Chemische Kriegsführung

Diese Transporter-Eiweiße werden nur gebildet, sofern die Zellen in Kontakt mit Aluminium-Ionen kommen. Dann geben sie Zitronensäure in die umgebende Erde ab, die die Ionen sehr effektiv bindet und ungiftige Komplexe mit ihnen in der Rhizosphäre bildet. So werden die toxischen Teilchen daran gehindert, durch die Wurzel überhaupt erst in die Pflanze einzudringen.

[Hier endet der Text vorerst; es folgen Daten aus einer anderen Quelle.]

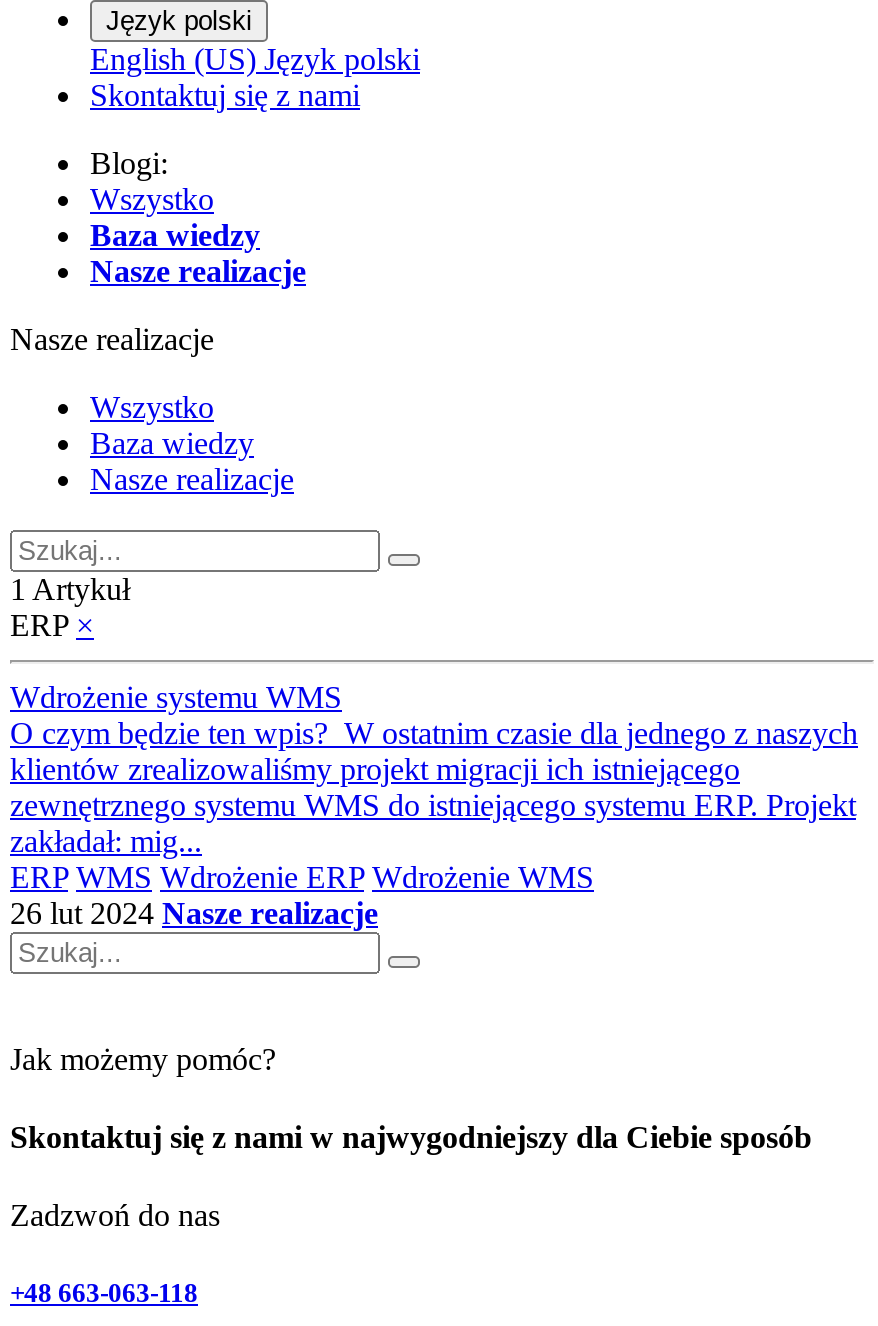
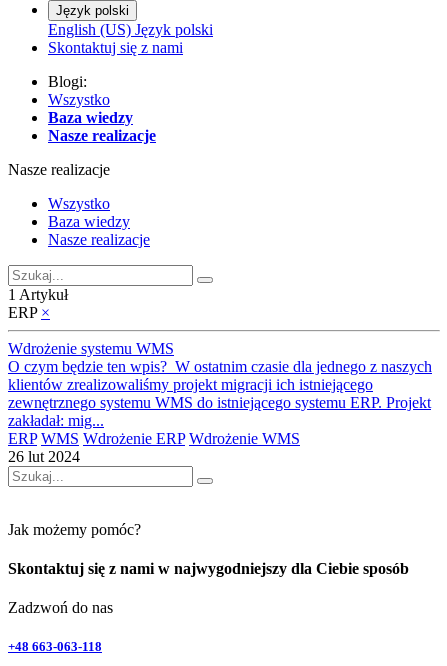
[10,895,378,929] 26 lut 2024 Nasze realizacje -> [8,448,80,465] 26 lut 2024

Dass einige Pflanzenarten mit Hilfe chemischer Kriegsführung gegen die Aluminium-Vergiftung vorgehen, war bereits länger bekannt. Besonders ist, dass Genetiker nun das der Abwehr zu Grunde liegende Gen in einer der fünf wichtigsten Nutzpflanzen weltweit identifiziert haben. Und Kochian und seine Kollegen haben dieses Wissen inzwischen genutzt, um im Labor transgene Pflanzen zu züchten: Bislang pflanzten sie bei der Ackerschmalwand (Arabidopsis thaliana) das geklonte Hirsegen ein und machten die Art damit resistent gegen Aluminium-Ionen im Boden.

Zukunftsmusik

Langfristig planen die Pflanzenforscher, einen einheitlich hochresistenten Hirsetyp zu kreieren, der auch auf stark versauerten Böden ertragreich eingesetzt werden kann. "Unsere Untersuchung hat auch umweltpolitische Bedeutung im Hinblick auf eine höhere Nahrungsmittelproduktion in Entwicklungsländern", so Kochian. Könne man den Ertrag auf den bestehenden Agrarflächen steigern, würden dadurch zusätzlich andere Gebiete vor landwirtschaftlichen Eingriffen geschützt.

Hoch gesteckte Ziele gab es in der Genforschung schon viele, seien es Reispflanzen mit eingebautem Antibiotikum für Asien oder krankheitsresistenter Genmais für Südamerika. Ebenso hoch schwappen jedes Mal die Protestwellen gegen unvorhersehbare Folgen der Eingriffe ins Erbgut und der Behandlung von Symptomen statt Ursachen. Auch in diesem Fall sollte man eines nicht vergessen: Es war der Mensch selbst, der in vielen Gebieten durch verfehlte Agrarwirtschaft einen großen Anteil an der extremen Bodenversauerung hat, die zum Ausfall seiner Nutzpflanzen führt.